(Records provided)
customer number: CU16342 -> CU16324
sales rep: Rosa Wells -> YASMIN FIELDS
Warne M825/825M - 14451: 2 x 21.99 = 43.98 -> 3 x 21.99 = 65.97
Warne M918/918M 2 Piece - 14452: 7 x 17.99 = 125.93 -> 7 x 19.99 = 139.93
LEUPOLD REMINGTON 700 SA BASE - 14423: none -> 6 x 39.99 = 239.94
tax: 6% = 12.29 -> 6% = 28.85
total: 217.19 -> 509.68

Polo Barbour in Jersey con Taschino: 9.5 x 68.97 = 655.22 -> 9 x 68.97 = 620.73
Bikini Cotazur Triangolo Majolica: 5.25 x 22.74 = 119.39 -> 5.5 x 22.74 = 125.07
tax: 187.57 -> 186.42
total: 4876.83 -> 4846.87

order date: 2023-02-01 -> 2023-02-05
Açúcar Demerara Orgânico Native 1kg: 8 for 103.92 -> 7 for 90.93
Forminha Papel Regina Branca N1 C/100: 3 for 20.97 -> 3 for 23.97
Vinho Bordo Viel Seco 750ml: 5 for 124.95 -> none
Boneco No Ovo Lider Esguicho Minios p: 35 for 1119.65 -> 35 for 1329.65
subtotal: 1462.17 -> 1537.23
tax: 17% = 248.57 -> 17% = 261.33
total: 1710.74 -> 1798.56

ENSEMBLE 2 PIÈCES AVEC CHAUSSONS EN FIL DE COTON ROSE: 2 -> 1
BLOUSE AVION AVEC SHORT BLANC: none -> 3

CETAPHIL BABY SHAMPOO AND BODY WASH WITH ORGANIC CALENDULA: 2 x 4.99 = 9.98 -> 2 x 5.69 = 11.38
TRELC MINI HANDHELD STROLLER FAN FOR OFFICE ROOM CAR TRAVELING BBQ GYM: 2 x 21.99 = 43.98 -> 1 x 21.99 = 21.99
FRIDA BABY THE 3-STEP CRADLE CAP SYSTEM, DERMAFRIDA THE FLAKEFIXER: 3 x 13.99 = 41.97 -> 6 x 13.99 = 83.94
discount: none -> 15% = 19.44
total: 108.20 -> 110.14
(End Records provided)
» **Task directions**
Your reply should be a verbatim retyping of the lines from the one that holds "Forminha Papel Regina" through the last line of the entries.

» **Your solution**
Forminha Papel Regina Branca N1 C/100: 3 for 20.97 -> 3 for 23.97
Vinho Bordo Viel Seco 750ml: 5 for 124.95 -> none
Boneco No Ovo Lider Esguicho Minios p: 35 for 1119.65 -> 35 for 1329.65
subtotal: 1462.17 -> 1537.23
tax: 17% = 248.57 -> 17% = 261.33
total: 1710.74 -> 1798.56

ENSEMBLE 2 PIÈCES AVEC CHAUSSONS EN FIL DE COTON ROSE: 2 -> 1
BLOUSE AVION AVEC SHORT BLANC: none -> 3

CETAPHIL BABY SHAMPOO AND BODY WASH WITH ORGANIC CALENDULA: 2 x 4.99 = 9.98 -> 2 x 5.69 = 11.38
TRELC MINI HANDHELD STROLLER FAN FOR OFFICE ROOM CAR TRAVELING BBQ GYM: 2 x 21.99 = 43.98 -> 1 x 21.99 = 21.99
FRIDA BABY THE 3-STEP CRADLE CAP SYSTEM, DERMAFRIDA THE FLAKEFIXER: 3 x 13.99 = 41.97 -> 6 x 13.99 = 83.94
discount: none -> 15% = 19.44
total: 108.20 -> 110.14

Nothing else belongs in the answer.